Instructions for the task → Print all the data that follows exactly, images excluded.

··········

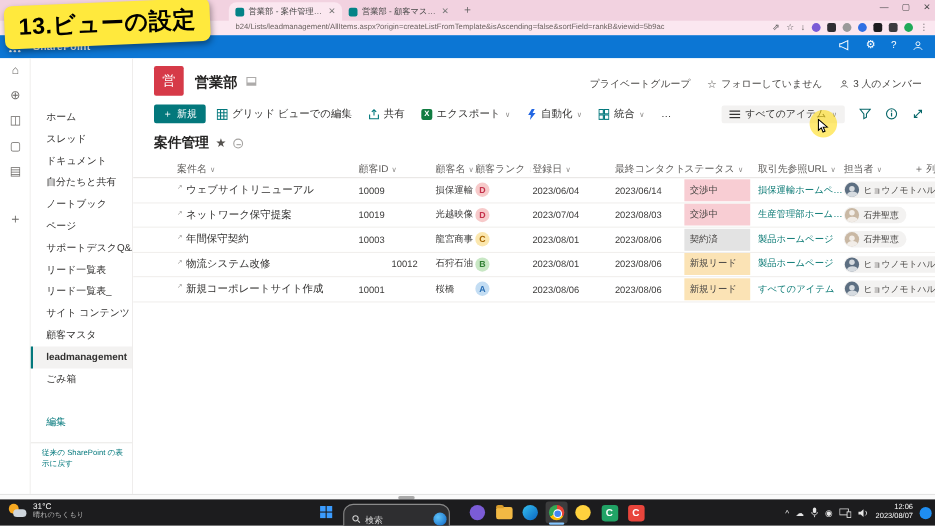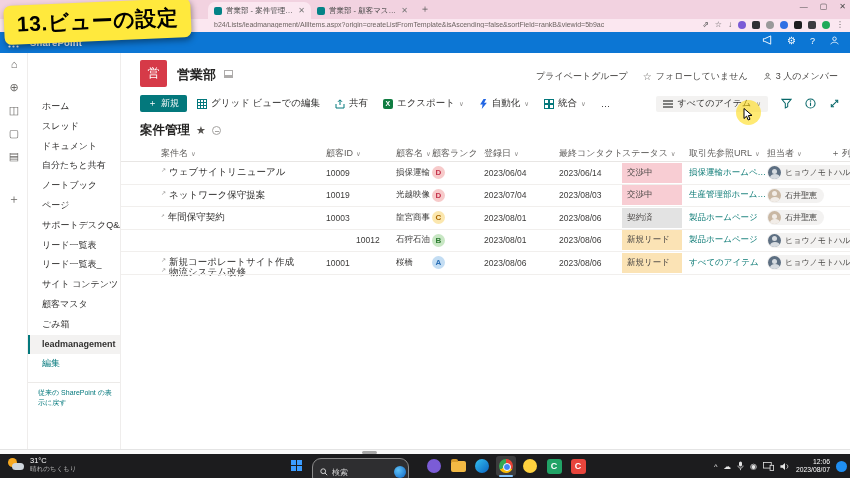--- a/index.html
+++ b/index.html
@@ -32,21 +32,21 @@
 
   
   .rail { position:absolute; left:0; top:53px; width:28px; bottom:29px; background:#fff; border-right:1px solid #efedec; }
   .rail .ric { display:block; width:28px; height:23px; text-align:center; font-size:11px; color:#6b6966; line-height:23px; }
   .rail .create { margin-top:20px; font-size:12px; }
 
   
   .sidebar { position:absolute; left:28px; top:53px; width:93px; bottom:29px; background:#fff; border-right:1px solid #efedec; padding-top:44px; }
   .sb-item { height:19.8px; line-height:19.8px; padding-left:14px; font-size:9px; color:#323130; white-space:nowrap; overflow:hidden; cursor:pointer; }
   .sb-item.sel { background:#f3f2f1; border-left:2px solid #03787c; padding-left:12px; font-weight:bold; }
-  .sb-item.edit { color:#03787c; }
+  .sb-item.edit { color:#03787c;margin-top:20px; }
   .sb-div { border-top:1px solid #eceae8; margin:8px 0 5px 0; }
   .sb-classic { padding:0 6px 0 10px; font-size:7px; color:#03787c; line-height:1.35; }
 
   
   .main { position:absolute; left:121px; top:53px; right:0; bottom:29px; background:#fff; overflow:hidden; }
   .sitelogo { position:absolute; left:19px; top:7px; width:27px; height:27px; background:#d63a48; color:#fff; font-size:12px; display:flex; align-items:center; justify-content:center; border-radius:2px; }
   .sitetitle { position:absolute; left:56px; top:13px; font-size:13px; font-weight:bold; color:#252423; }
   .siteflag { position:absolute; left:103px; top:17px; width:9px; height:8px; border:1px solid #8a8886; border-bottom-width:3px; opacity:.7; }
   .sitemeta { position:absolute; right:12px; top:17px; display:flex; gap:15px; align-items:center; font-size:9px; color:#484644; }
   .sitemeta .mi { display:flex; gap:4px; align-items:center; }
@@ -219,22 +219,22 @@
         <div class="sb-item">スレッド</div>
         <div class="sb-item">ドキュメント</div>
         <div class="sb-item">自分たちと共有</div>
         <div class="sb-item">ノートブック</div>
         <div class="sb-item">ページ</div>
         <div class="sb-item">サポートデスクQ&amp;A</div>
         <div class="sb-item">リード一覧表</div>
         <div class="sb-item">リード一覧表_</div>
         <div class="sb-item">サイト コンテンツ</div>
         <div class="sb-item">顧客マスタ</div>
+        <div class="sb-item sel">leadmanagement</div>
         <div class="sb-item">ごみ箱</div>
-        <div class="sb-item sel">leadmanagement</div>
       </div>
     <div class="sb-item edit">編集</div>
     <div class="sb-div"></div>
     <div class="sb-classic">従来の SharePoint の表示に戻す</div>
   </div>
 
   <div class="main">
     <div class="sitelogo">営</div>
     <div class="sitetitle">営業部</div>
     <span class="siteflag"></span>
@@ -427,21 +427,21 @@
             <span class="ulink" style="color: rgb(11, 122, 117);">生産管理部ホームペー...</span>
           </div>
           <div class="tcell" style="left: 646px; width: 86px;">
             <span class="pill">
               <span class="avatar" style="background: rgb(201, 184, 164);"></span>
               <span>石井聖恵</span>
             </span>
           </div>
         </div>
         <div class="trow">
-          <div class="tcell c-title" style="left: 40px; width: 165px; font-family: Liberation Mono, monospace;">
+          <div class="tcell c-title" style="left: 40px; width: 165px;">
             <span class="shortcut">↗</span>
             <span>年間保守契約</span>
           </div>
           <div class="tcell" style="left: 205px; width: 64px;">10003</div>
           <div class="tcell" style="left: 275px; width: 56px;">龍宮商事</div>
           <div class="tcell" style="left: 311px; width: 50px;">
             <span class="rank" style="background: rgb(251, 231, 174); color: rgb(169, 101, 0);">C</span>
           </div>
           <div class="tcell" style="left: 363px; width: 70px;">2023/08/01</div>
           <div class="tcell" style="left: 438px; width: 62px;">2023/08/06</div>
@@ -452,21 +452,21 @@
             <span class="ulink" style="color: rgb(11, 122, 117);">製品ホームページ</span>
           </div>
           <div class="tcell" style="left: 646px; width: 86px;">
             <span class="pill">
               <span class="avatar" style="background: rgb(201, 184, 164);"></span>
               <span>石井聖恵</span>
             </span>
           </div>
         </div>
         <div class="trow">
-          <div class="tcell c-title" style="left: 40px; width: 165px; margin-top: 32px;">
+          <div class="tcell c-title" style="left: 40px; width: 165px;">
             <span class="shortcut">↗</span>
             <span>物流システム改修</span>
           </div>
           <div class="tcell" style="left: 205px; width: 64px; margin-left: 30px;">10012</div>
           <div class="tcell" style="left: 275px; width: 56px; text-align: center;">石狩石油</div>
           <div class="tcell" style="left: 311px; width: 50px;">
             <span class="rank" style="background: rgb(200, 231, 196); color: rgb(46, 125, 50);">B</span>
           </div>
           <div class="tcell" style="left: 363px; width: 70px;">2023/08/01</div>
           <div class="tcell" style="left: 438px; width: 62px;">2023/08/06</div>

··········

Result of the task →
--- a/index.html
+++ b/index.html
@@ -32,21 +32,21 @@
 
   
   .rail { position:absolute; left:0; top:53px; width:28px; bottom:29px; background:#fff; border-right:1px solid #efedec; }
   .rail .ric { display:block; width:28px; height:23px; text-align:center; font-size:11px; color:#6b6966; line-height:23px; }
   .rail .create { margin-top:20px; font-size:12px; }
 
   
   .sidebar { position:absolute; left:28px; top:53px; width:93px; bottom:29px; background:#fff; border-right:1px solid #efedec; padding-top:44px; }
   .sb-item { height:19.8px; line-height:19.8px; padding-left:14px; font-size:9px; color:#323130; white-space:nowrap; overflow:hidden; cursor:pointer; }
   .sb-item.sel { background:#f3f2f1; border-left:2px solid #03787c; padding-left:12px; font-weight:bold; }
-  .sb-item.edit { color:#03787c; }
+  .sb-item.edit { color:#03787c;margin-top:20px; }
   .sb-div { border-top:1px solid #eceae8; margin:8px 0 5px 0; }
   .sb-classic { padding:0 6px 0 10px; font-size:7px; color:#03787c; line-height:1.35; }
 
   
   .main { position:absolute; left:121px; top:53px; right:0; bottom:29px; background:#fff; overflow:hidden; }
   .sitelogo { position:absolute; left:19px; top:7px; width:27px; height:27px; background:#d63a48; color:#fff; font-size:12px; display:flex; align-items:center; justify-content:center; border-radius:2px; }
   .sitetitle { position:absolute; left:56px; top:13px; font-size:13px; font-weight:bold; color:#252423; }
   .siteflag { position:absolute; left:103px; top:17px; width:9px; height:8px; border:1px solid #8a8886; border-bottom-width:3px; opacity:.7; }
   .sitemeta { position:absolute; right:12px; top:17px; display:flex; gap:15px; align-items:center; font-size:9px; color:#484644; }
   .sitemeta .mi { display:flex; gap:4px; align-items:center; }
@@ -219,22 +219,22 @@
         <div class="sb-item">スレッド</div>
         <div class="sb-item">ドキュメント</div>
         <div class="sb-item">自分たちと共有</div>
         <div class="sb-item">ノートブック</div>
         <div class="sb-item">ページ</div>
         <div class="sb-item">サポートデスクQ&amp;A</div>
         <div class="sb-item">リード一覧表</div>
         <div class="sb-item">リード一覧表_</div>
         <div class="sb-item">サイト コンテンツ</div>
         <div class="sb-item">顧客マスタ</div>
+        <div class="sb-item sel">leadmanagement</div>
         <div class="sb-item">ごみ箱</div>
-        <div class="sb-item sel">leadmanagement</div>
       </div>
     <div class="sb-item edit">編集</div>
     <div class="sb-div"></div>
     <div class="sb-classic">従来の SharePoint の表示に戻す</div>
   </div>
 
   <div class="main">
     <div class="sitelogo">営</div>
     <div class="sitetitle">営業部</div>
     <span class="siteflag"></span>
@@ -427,21 +427,21 @@
             <span class="ulink" style="color: rgb(11, 122, 117);">生産管理部ホームペー...</span>
           </div>
           <div class="tcell" style="left: 646px; width: 86px;">
             <span class="pill">
               <span class="avatar" style="background: rgb(201, 184, 164);"></span>
               <span>石井聖恵</span>
             </span>
           </div>
         </div>
         <div class="trow">
-          <div class="tcell c-title" style="left: 40px; width: 165px; font-family: Liberation Mono, monospace;">
+          <div class="tcell c-title" style="left: 40px; width: 165px;">
             <span class="shortcut">↗</span>
             <span>年間保守契約</span>
           </div>
           <div class="tcell" style="left: 205px; width: 64px;">10003</div>
           <div class="tcell" style="left: 275px; width: 56px;">龍宮商事</div>
           <div class="tcell" style="left: 311px; width: 50px;">
             <span class="rank" style="background: rgb(251, 231, 174); color: rgb(169, 101, 0);">C</span>
           </div>
           <div class="tcell" style="left: 363px; width: 70px;">2023/08/01</div>
           <div class="tcell" style="left: 438px; width: 62px;">2023/08/06</div>
@@ -452,21 +452,21 @@
             <span class="ulink" style="color: rgb(11, 122, 117);">製品ホームページ</span>
           </div>
           <div class="tcell" style="left: 646px; width: 86px;">
             <span class="pill">
               <span class="avatar" style="background: rgb(201, 184, 164);"></span>
               <span>石井聖恵</span>
             </span>
           </div>
         </div>
         <div class="trow">
-          <div class="tcell c-title" style="left: 40px; width: 165px; margin-top: 32px;">
+          <div class="tcell c-title" style="left: 40px; width: 165px;">
             <span class="shortcut">↗</span>
             <span>物流システム改修</span>
           </div>
           <div class="tcell" style="left: 205px; width: 64px; margin-left: 30px;">10012</div>
           <div class="tcell" style="left: 275px; width: 56px; text-align: center;">石狩石油</div>
           <div class="tcell" style="left: 311px; width: 50px;">
             <span class="rank" style="background: rgb(200, 231, 196); color: rgb(46, 125, 50);">B</span>
           </div>
           <div class="tcell" style="left: 363px; width: 70px;">2023/08/01</div>
           <div class="tcell" style="left: 438px; width: 62px;">2023/08/06</div>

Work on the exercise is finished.